(Stored dataset items)
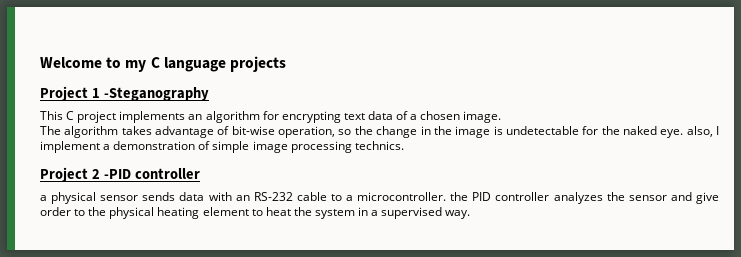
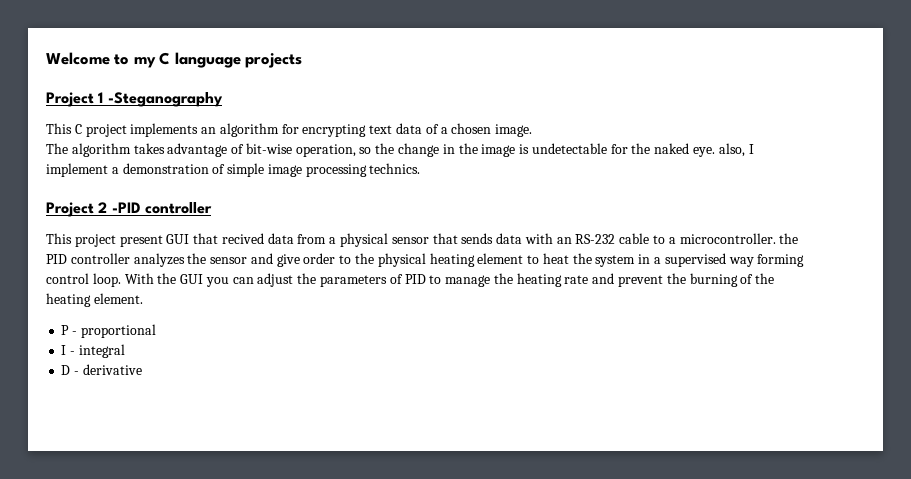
- a physical sensor sends data with an RS-232 cable to a microcontroller. the PID controller analyzes the sensor and give order to the physical heating element to heat the system in a supervised way.
+ This project present GUI that recived data from a physical sensor that sends data with an RS-232 cable to a microcontroller. the PID controller analyzes the sensor and give order to the physical heating element to heat the system in a supervised way forming control loop. With the GUI you can adjust the parameters of PID to manage the heating rate and prevent the burning of the heating element.
+ P - proportional
+ I - integral
+ D - derivative

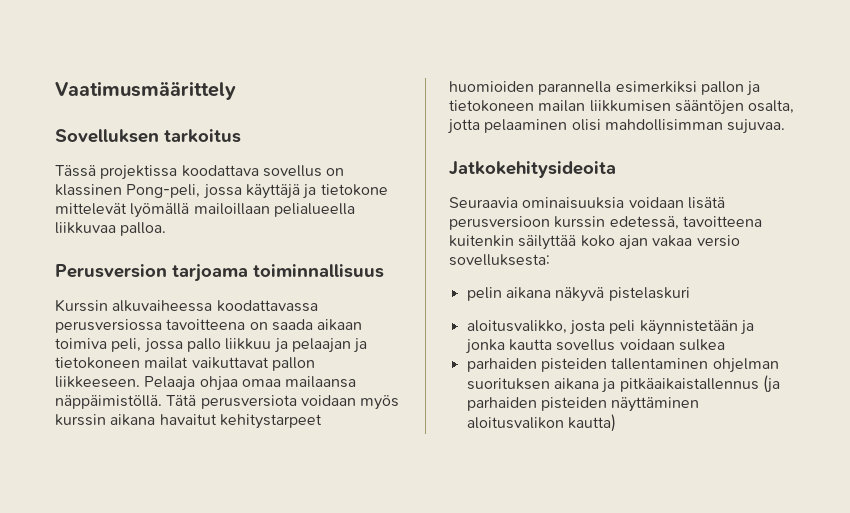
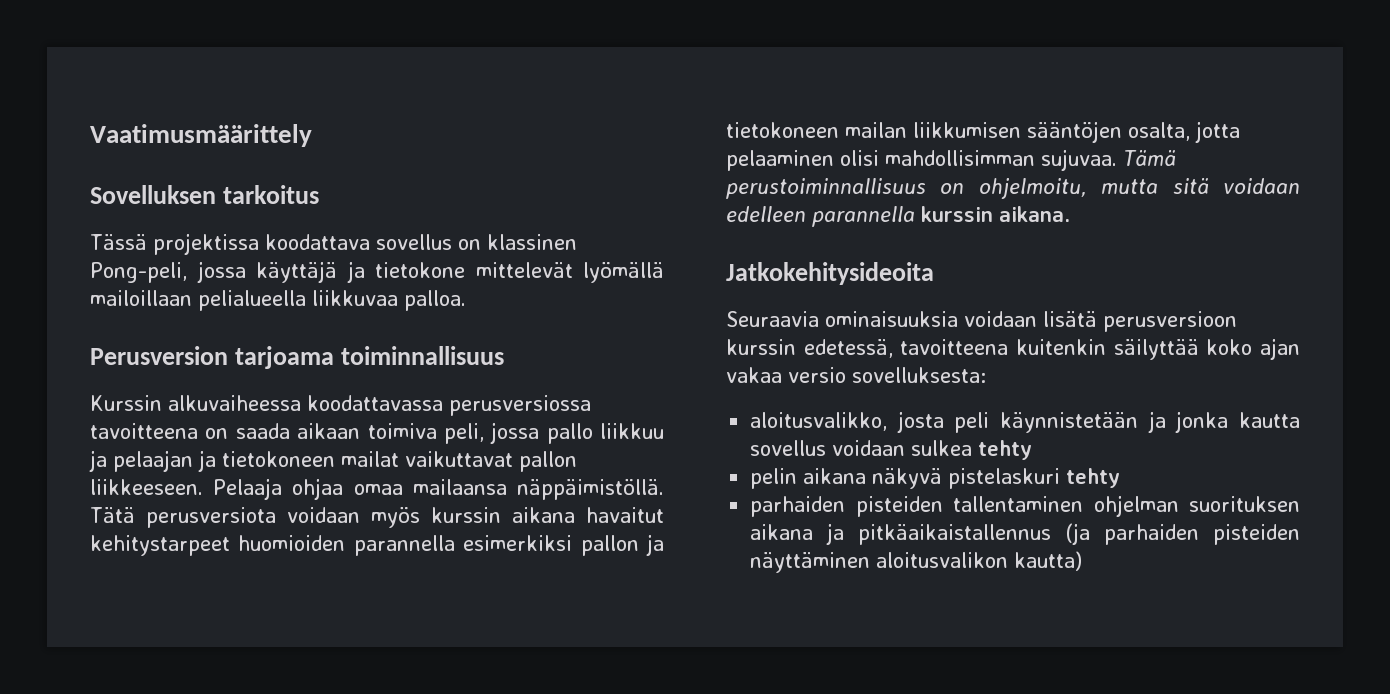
+ Tämä perustoiminnallisuus on ohjelmoitu, mutta sitä voidaan edelleen parannella kurssin aikana.
- pelin aikana näkyvä pistelaskuri
- aloitusvalikko, josta peli käynnistetään ja jonka kautta sovellus voidaan sulkea
+ aloitusvalikko, josta peli käynnistetään ja jonka kautta sovellus voidaan sulkea tehty
+ pelin aikana näkyvä pistelaskuri tehty

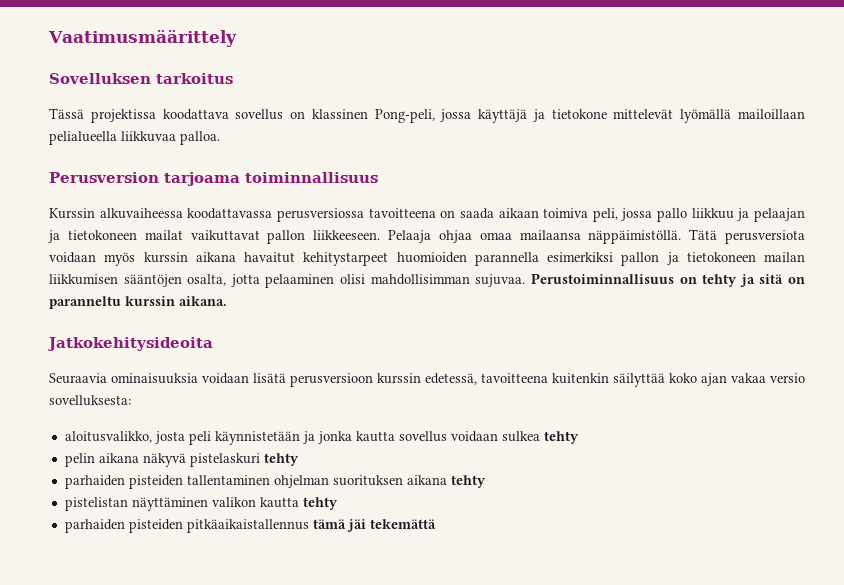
- Tämä perustoiminnallisuus on ohjelmoitu, mutta sitä voidaan edelleen parannella kurssin aikana.
+ Perustoiminnallisuus on tehty ja sitä on paranneltu kurssin aikana.
- parhaiden pisteiden tallentaminen ohjelman suorituksen aikana ja pitkäaikaistallennus (ja parhaiden pisteiden näyttäminen aloitusvalikon kautta)
+ parhaiden pisteiden tallentaminen ohjelman suorituksen aikana tehty
+ pistelistan näyttäminen valikon kautta tehty
+ parhaiden pisteiden pitkäaikaistallennus tämä jäi tekemättä

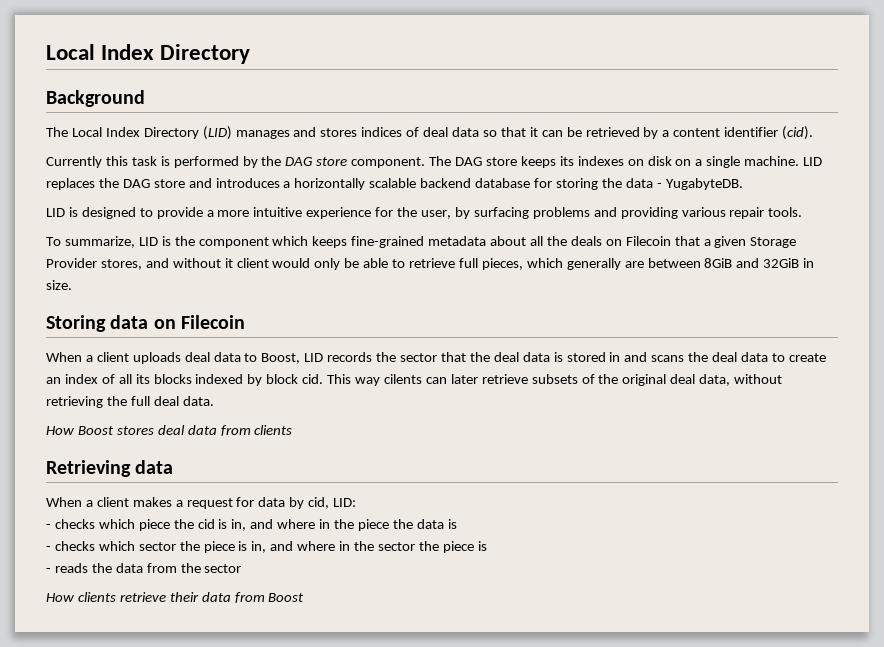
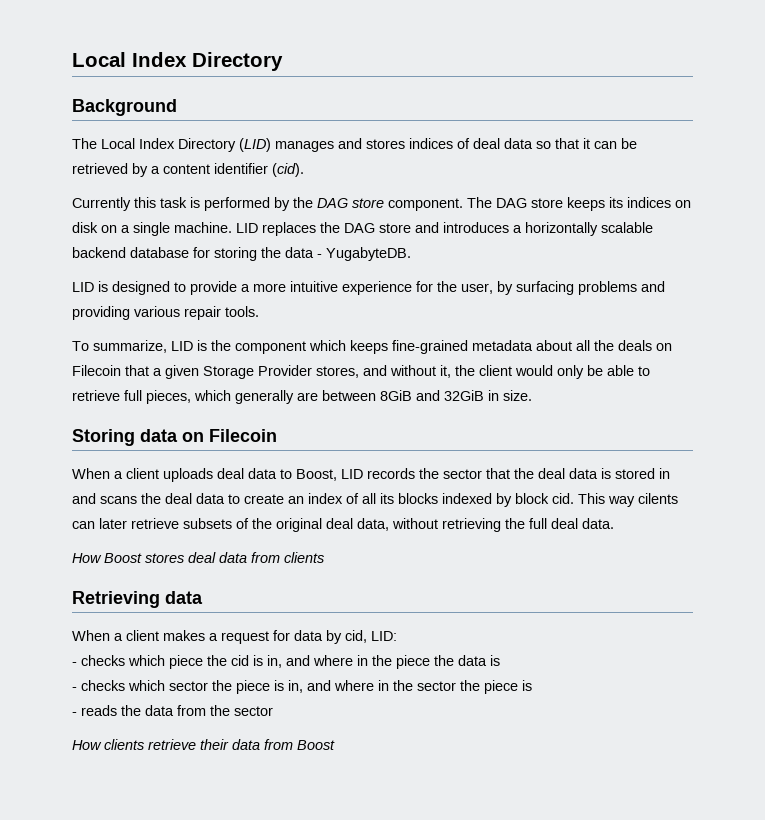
- The DAG store keeps its indexes on disk on a single machine.
+ The DAG store keeps its indices on disk on a single machine.
- To summarize, LID is the component which keeps fine-grained metadata about all the deals on Filecoin that a given Storage Provider stores, and without it client would only be able to retrieve full pieces, which generally are between 8GiB and 32GiB in size.
+ To summarize, LID is the component which keeps fine-grained metadata about all the deals on Filecoin that a given Storage Provider stores, and without it, the client would only be able to retrieve full pieces, which generally are between 8GiB and 32GiB in size.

- Assignment: Copy every line where the word "ohjelman" is present in the entries above.

- Exercise result:
- parhaiden pisteiden tallentaminen ohjelman suorituksen aikana ja pitkäaikaistallennus (ja parhaiden pisteiden näyttäminen aloitusvalikon kautta)
+ parhaiden pisteiden tallentaminen ohjelman suorituksen aikana tehty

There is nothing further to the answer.